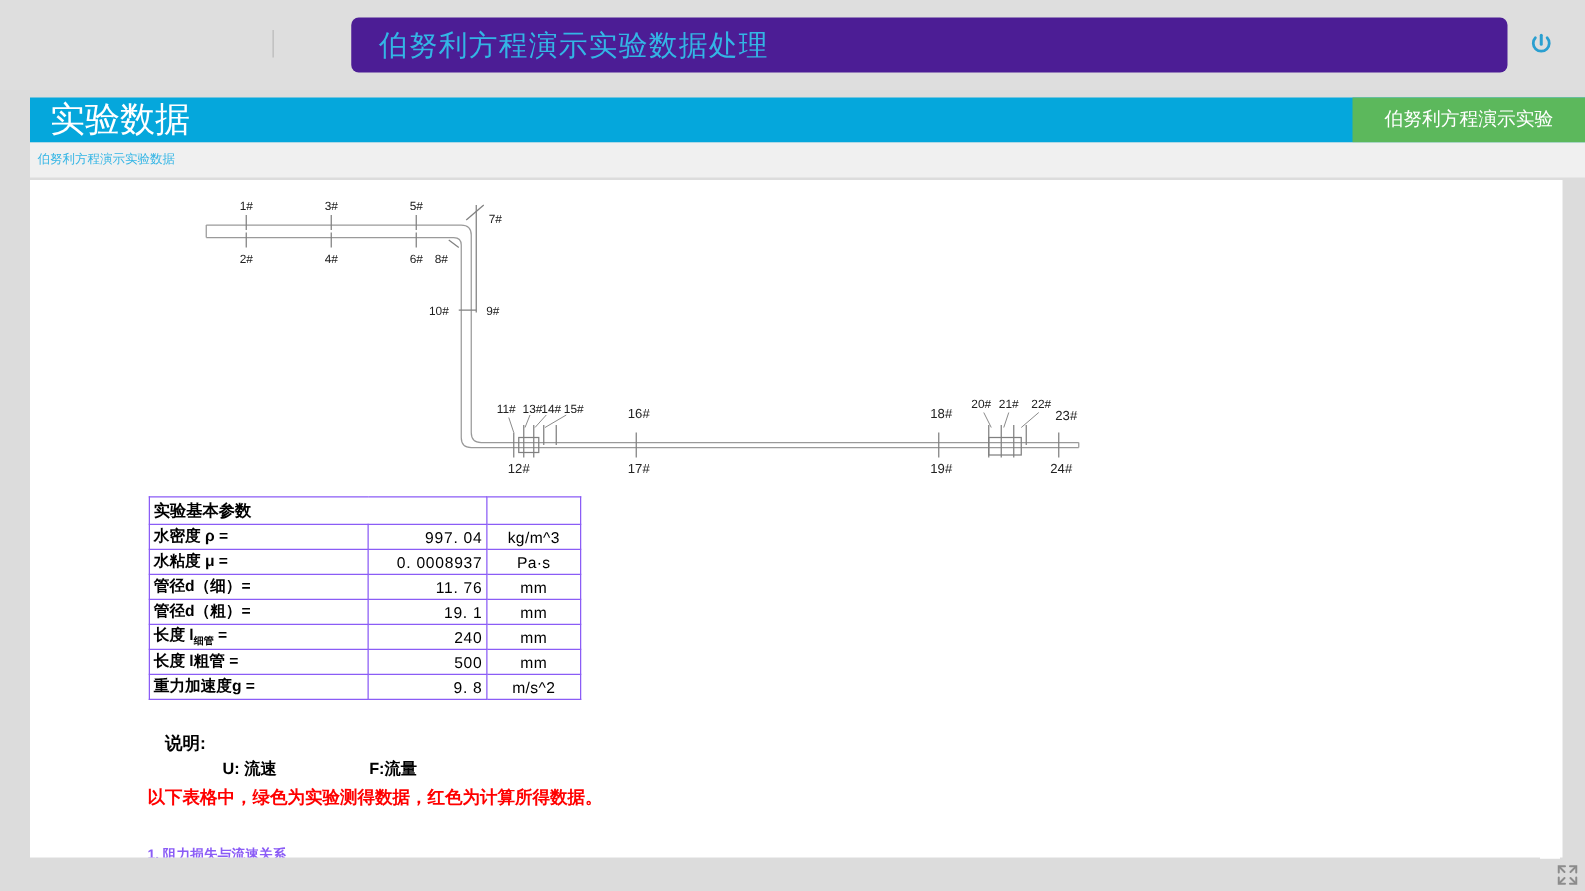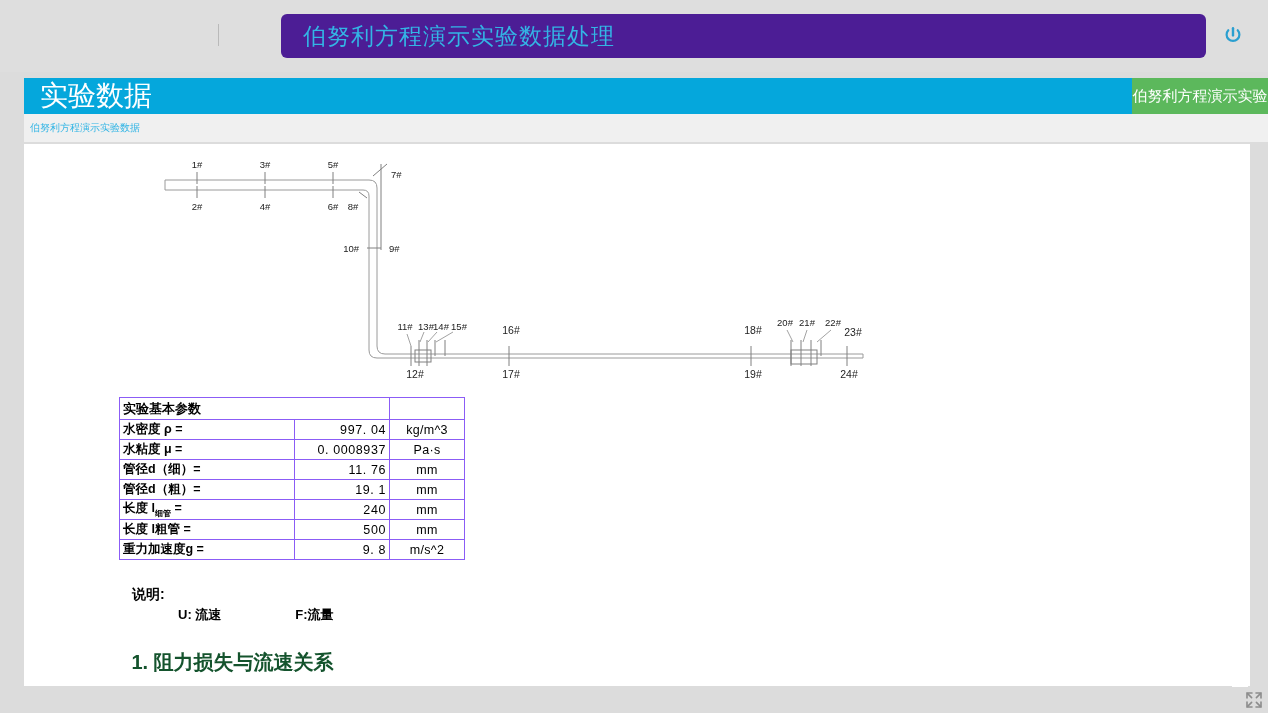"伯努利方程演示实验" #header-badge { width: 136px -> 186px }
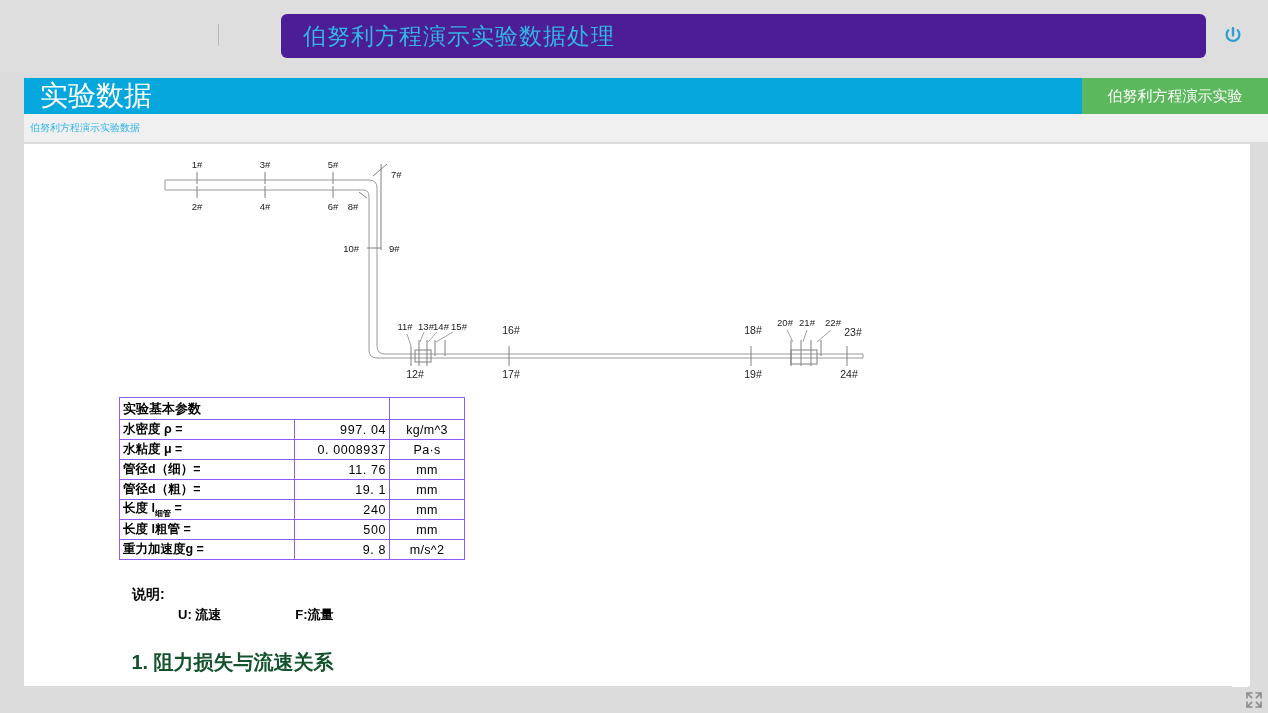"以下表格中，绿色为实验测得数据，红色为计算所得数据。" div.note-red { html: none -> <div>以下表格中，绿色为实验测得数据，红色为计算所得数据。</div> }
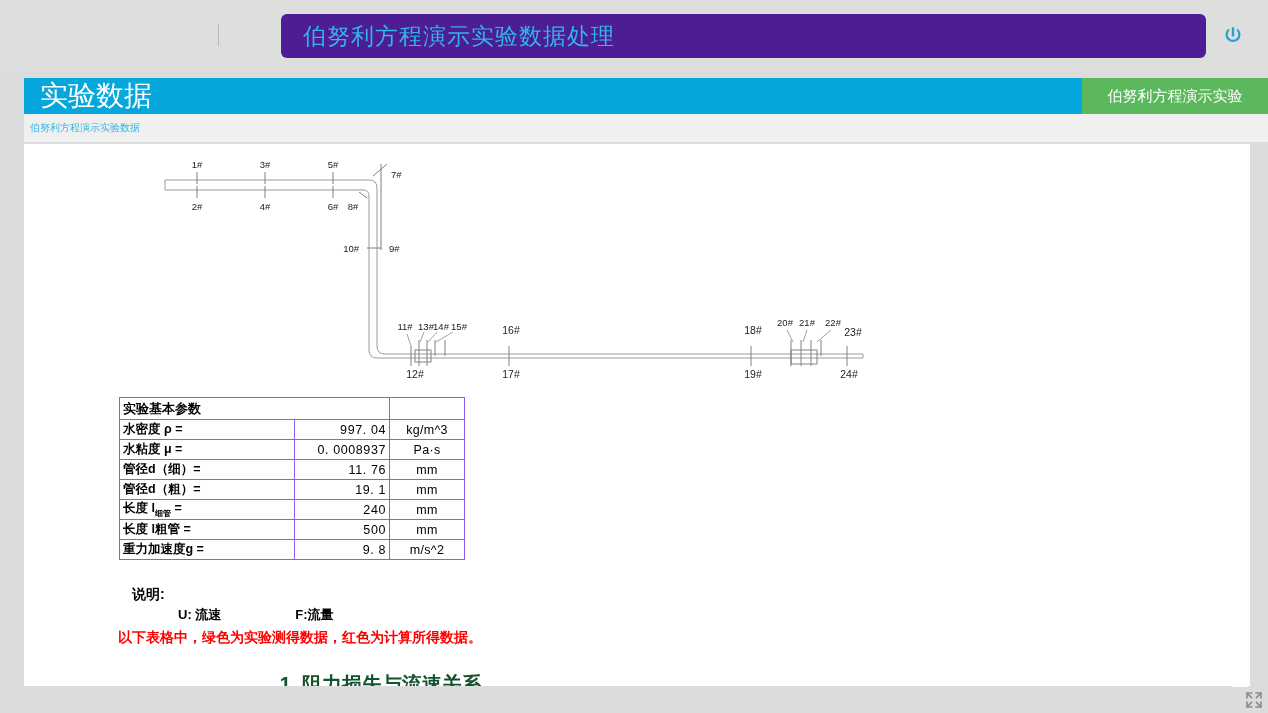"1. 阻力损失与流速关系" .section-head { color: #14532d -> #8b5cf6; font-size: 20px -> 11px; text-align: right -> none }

════════

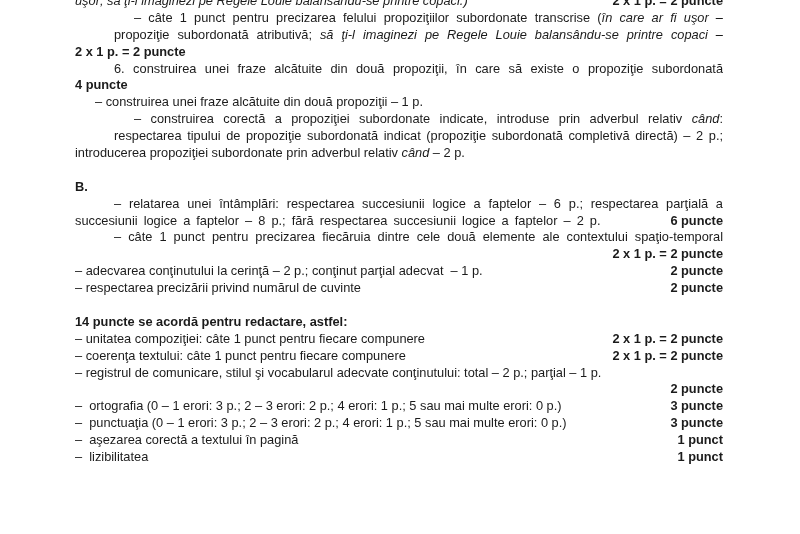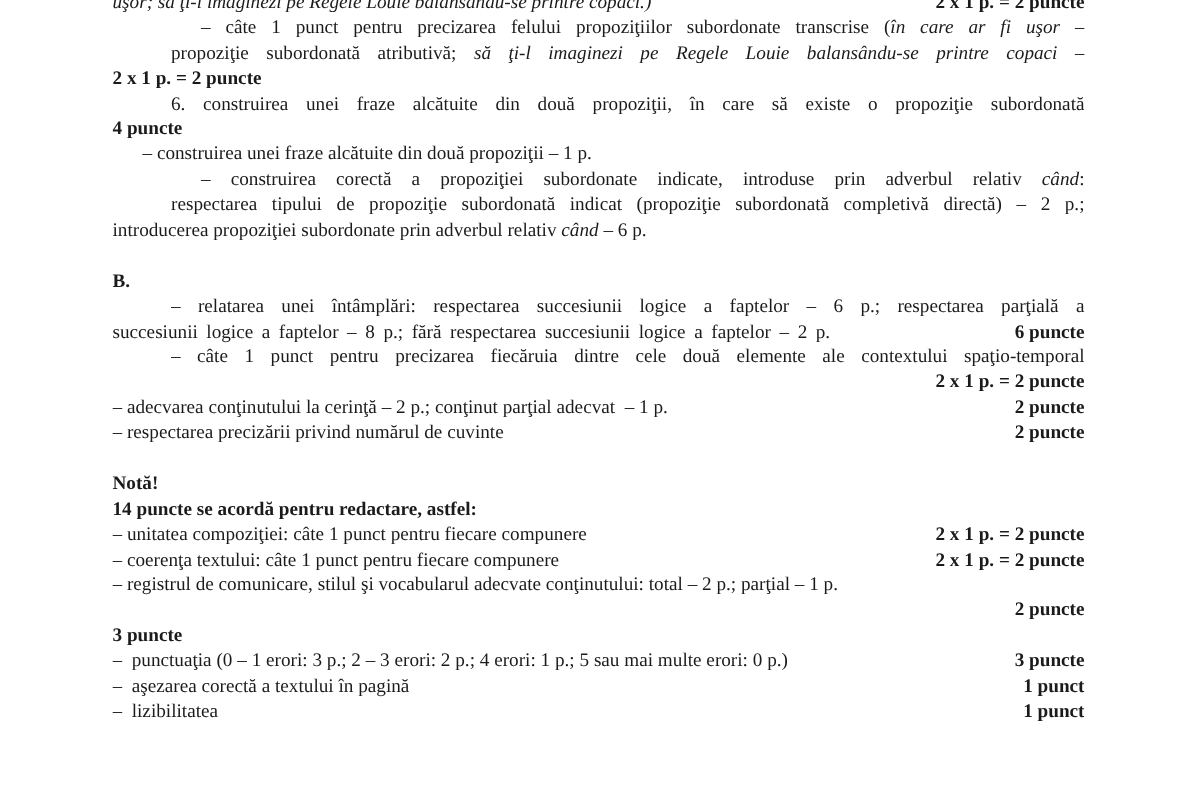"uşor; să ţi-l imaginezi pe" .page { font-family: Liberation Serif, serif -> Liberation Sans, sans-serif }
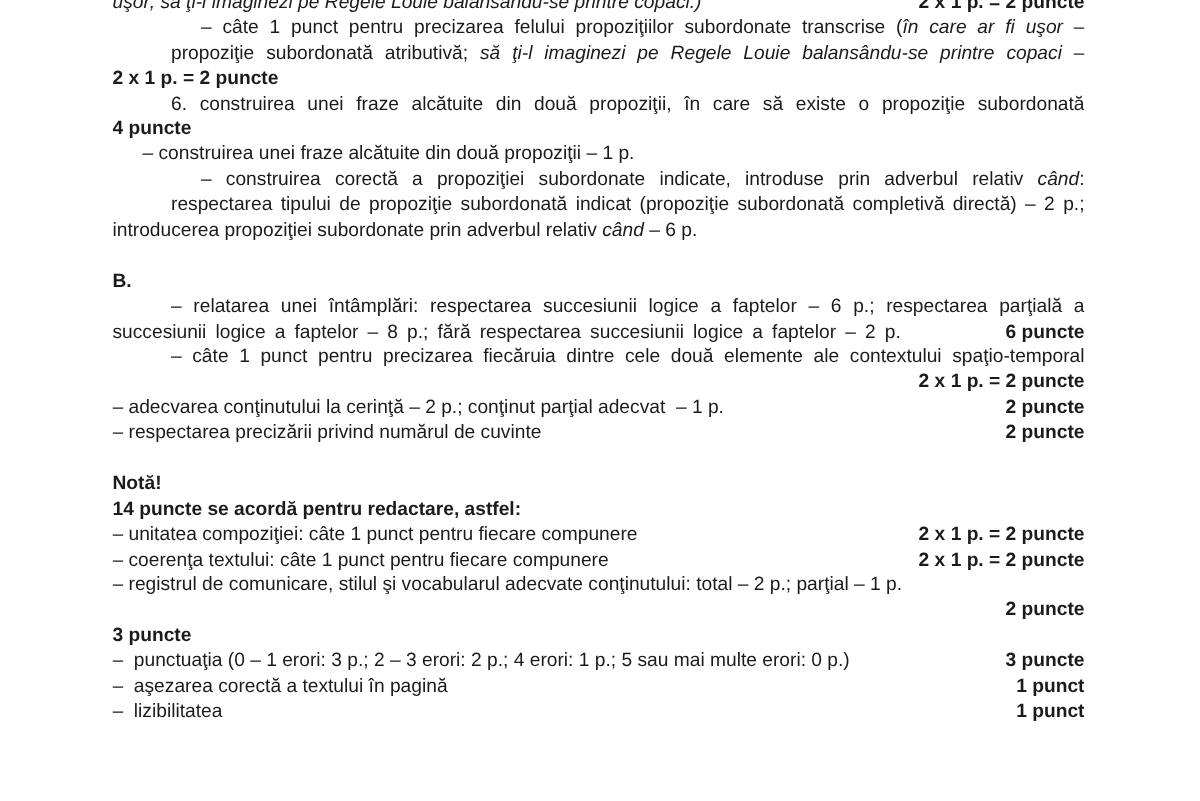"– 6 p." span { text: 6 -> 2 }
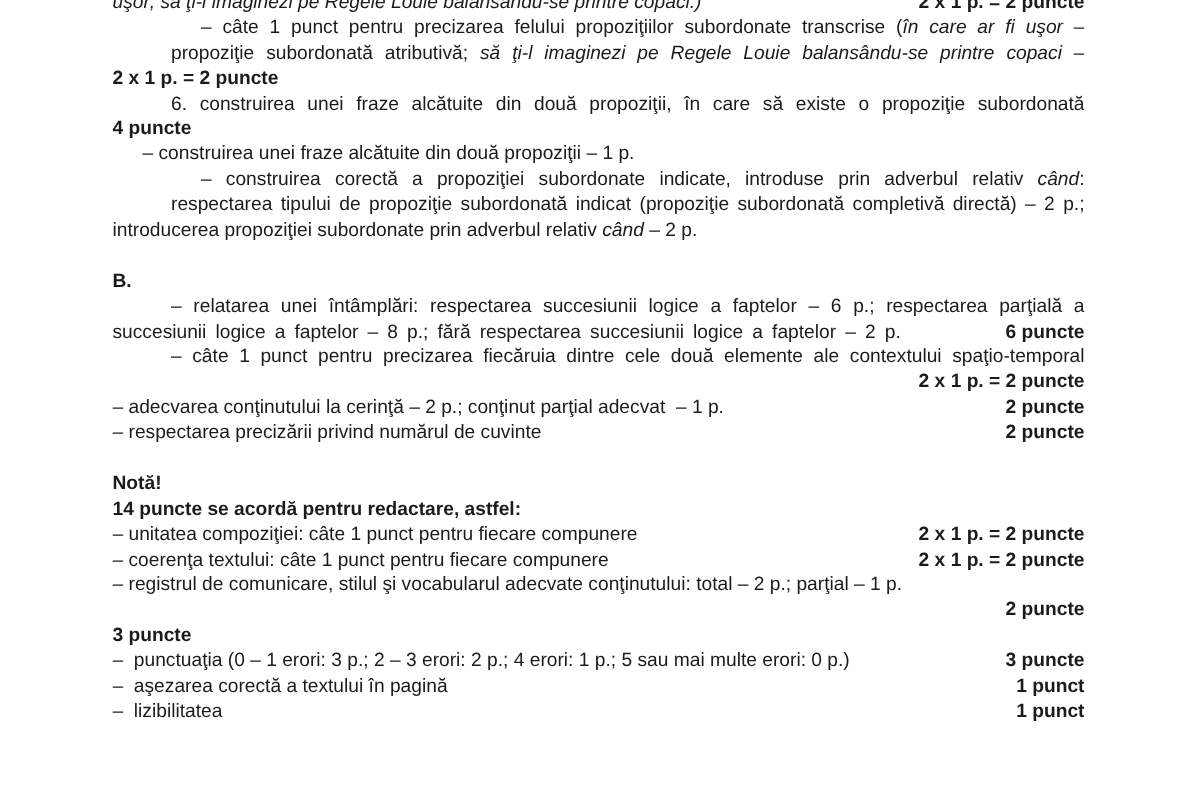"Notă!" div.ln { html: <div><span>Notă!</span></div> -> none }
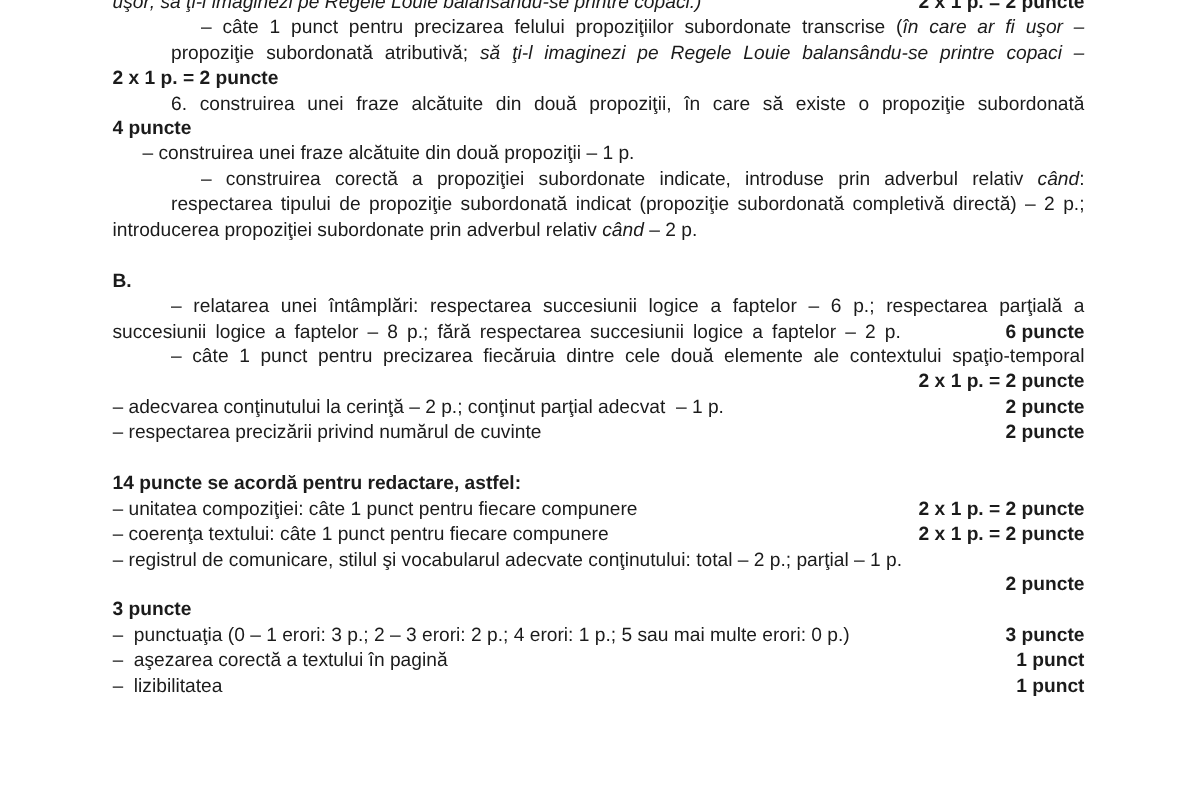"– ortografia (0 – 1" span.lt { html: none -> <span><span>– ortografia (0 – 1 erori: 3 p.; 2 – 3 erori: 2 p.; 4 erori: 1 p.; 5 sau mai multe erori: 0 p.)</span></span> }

════════

◆ PROBLEM TO WORK ON
Work from the entries above. Set down exactly and only the lines from the line with "none -> <div>以下表格中，绿色为实验测得数据，红色为计算所得数据。</div>" to the line with "color: #14532d ->", both included, and leave the pictures out.

◆ YOUR RESPONSE
"以下表格中，绿色为实验测得数据，红色为计算所得数据。" div.note-red { html: none -> <div>以下表格中，绿色为实验测得数据，红色为计算所得数据。</div> }
"1. 阻力损失与流速关系" .section-head { color: #14532d -> #8b5cf6; font-size: 20px -> 11px; text-align: right -> none }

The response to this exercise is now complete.